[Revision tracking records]
______
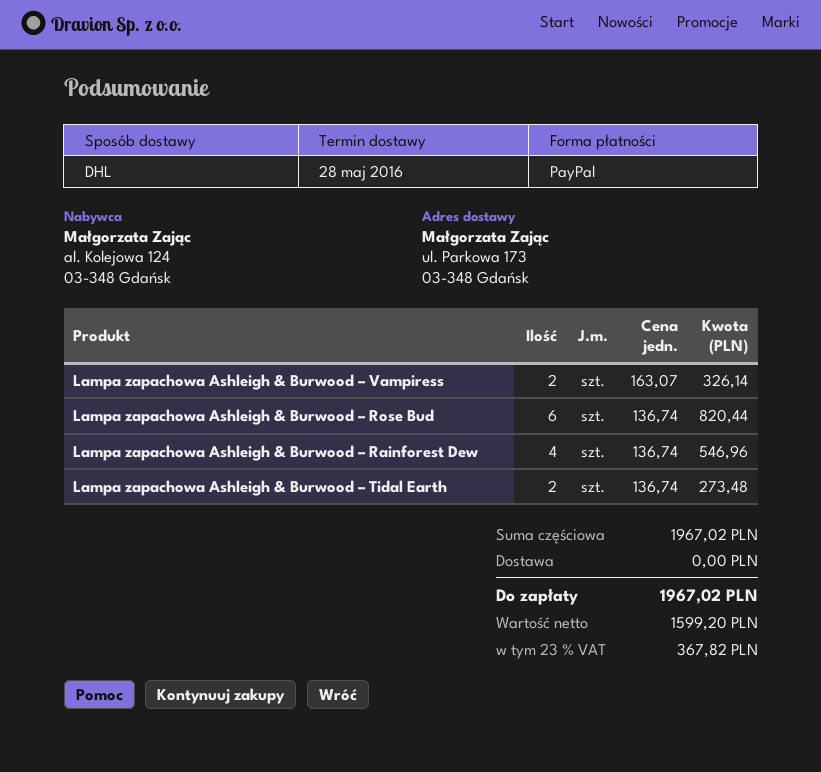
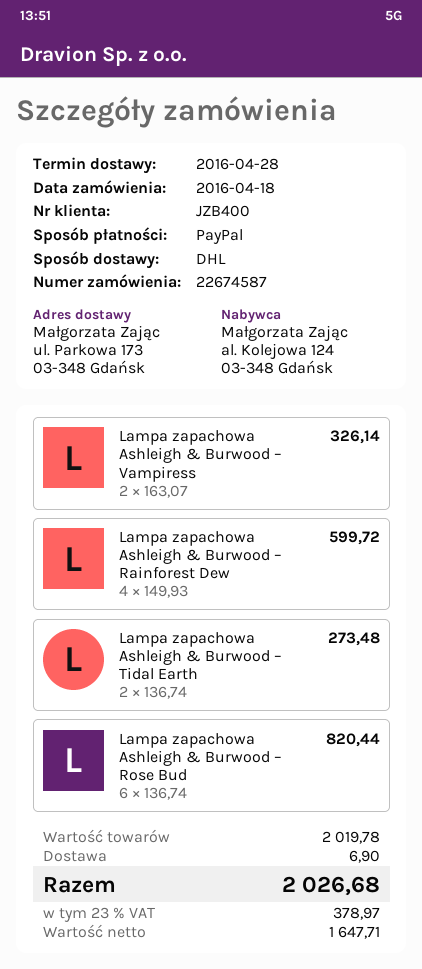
delivery date: 2016-05-28 -> 2016-04-28
Lampa zapachowa Ashleigh & Burwood – Rainforest Dew: 4 x 136.74 = 546.96 -> 4 x 149.93 = 599.72
subtotal: 1967.02 -> 2019.78
shipping: 0.00 -> 6.90
net: 1599.20 -> 1647.71
tax: 23% = 367.82 -> 23% = 378.97
total: 1967.02 -> 2026.68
______
From the first line to the last, give the data again exactly, but without pictures.

delivery date: 2016-05-28 -> 2016-04-28
Lampa zapachowa Ashleigh & Burwood – Rainforest Dew: 4 x 136.74 = 546.96 -> 4 x 149.93 = 599.72
subtotal: 1967.02 -> 2019.78
shipping: 0.00 -> 6.90
net: 1599.20 -> 1647.71
tax: 23% = 367.82 -> 23% = 378.97
total: 1967.02 -> 2026.68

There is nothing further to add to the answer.